**Work instruction:** Tally the lines below containing the word "каждого" and give that total alone.

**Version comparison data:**
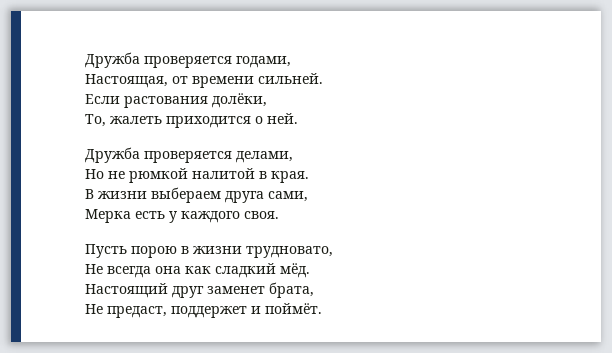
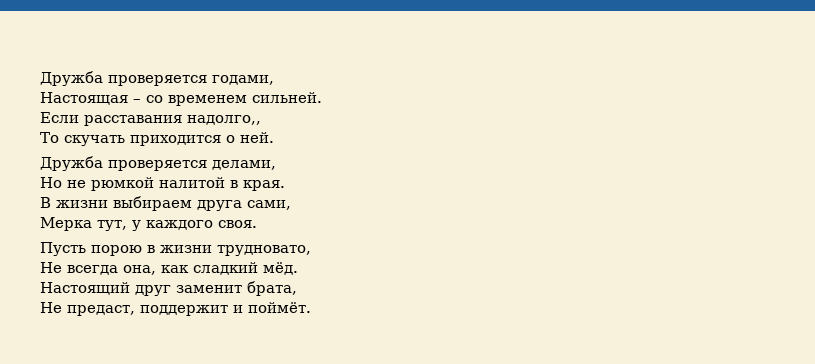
- Настоящая, от времени сильней.
- Если растования долёки,
- То, жалеть приходится о ней.
+ Настоящая – со временем сильней.
+ Если расставания надолго,,
+ То скучать приходится о ней.
- В жизни выбераем друга сами,
+ В жизни выбираем друга сами,
- Мерка есть у каждого своя.
+ Мерка тут, у каждого своя.
- Не всегда она как сладкий мёд.
+ Не всегда она, как сладкий мёд.
- Настоящий друг заменет брата,
+ Настоящий друг заменит брата,
- Не предаст, поддержет и поймёт.
+ Не предаст, поддержит и поймёт.

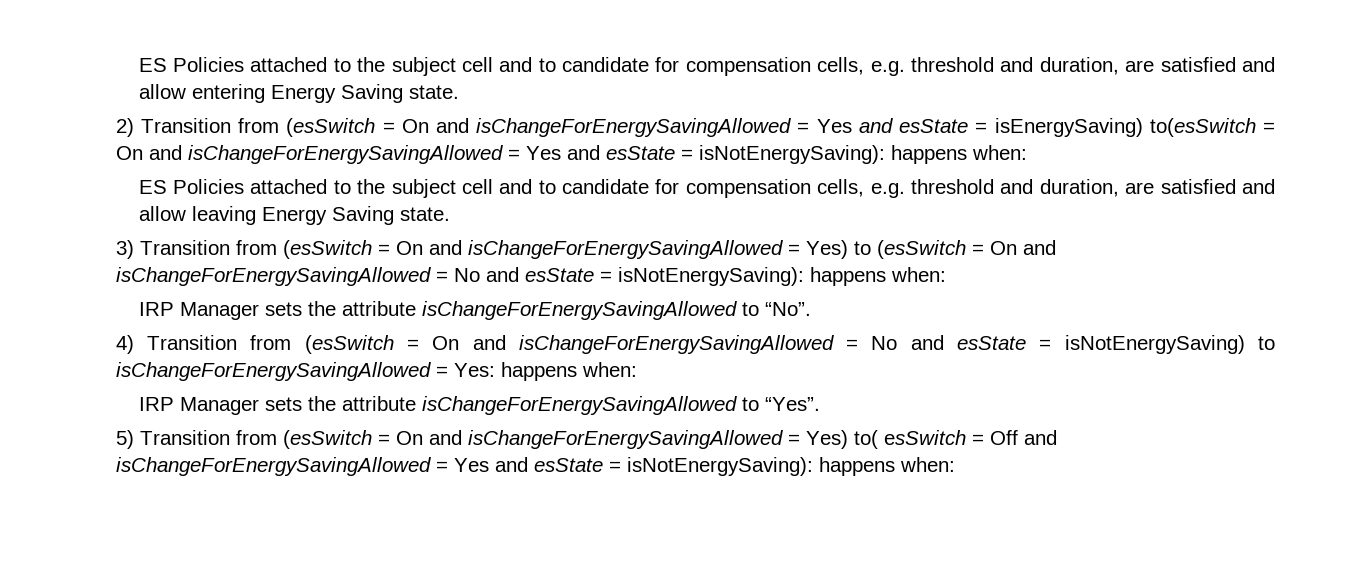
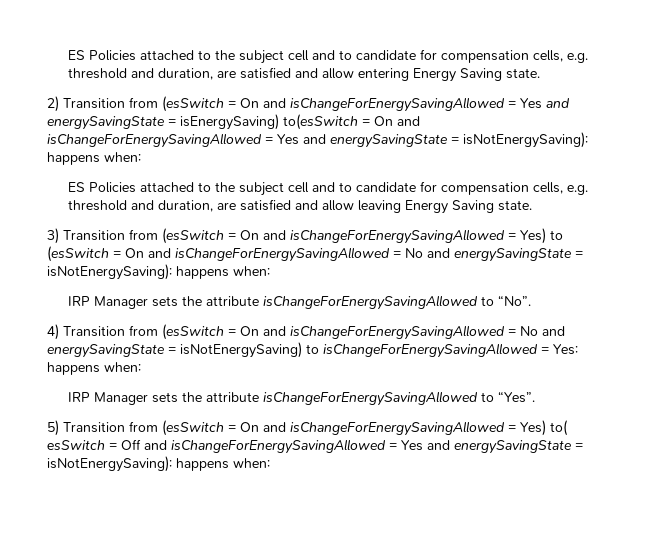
- 2) Transition from (esSwitch = On and isChangeForEnergySavingAllowed = Yes and esState = isEnergySaving) to(esSwitch = On and isChangeForEnergySavingAllowed = Yes and esState = isNotEnergySaving): happens when:
+ 2) Transition from (esSwitch = On and isChangeForEnergySavingAllowed = Yes and energySavingState = isEnergySaving) to(esSwitch = On and isChangeForEnergySavingAllowed = Yes and energySavingState = isNotEnergySaving): happens when:
- 3) Transition from (esSwitch = On and isChangeForEnergySavingAllowed = Yes) to (esSwitch = On and isChangeForEnergySavingAllowed = No and esState = isNotEnergySaving): happens when:
+ 3) Transition from (esSwitch = On and isChangeForEnergySavingAllowed = Yes) to (esSwitch = On and isChangeForEnergySavingAllowed = No and energySavingState = isNotEnergySaving): happens when:
- 4) Transition from (esSwitch = On and isChangeForEnergySavingAllowed = No and esState = isNotEnergySaving) to isChangeForEnergySavingAllowed = Yes: happens when:
+ 4) Transition from (esSwitch = On and isChangeForEnergySavingAllowed = No and energySavingState = isNotEnergySaving) to isChangeForEnergySavingAllowed = Yes: happens when:
- 5) Transition from (esSwitch = On and isChangeForEnergySavingAllowed = Yes) to( esSwitch = Off and isChangeForEnergySavingAllowed = Yes and esState = isNotEnergySaving): happens when:
+ 5) Transition from (esSwitch = On and isChangeForEnergySavingAllowed = Yes) to( esSwitch = Off and isChangeForEnergySavingAllowed = Yes and energySavingState = isNotEnergySaving): happens when:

**Result for this exercise:** 2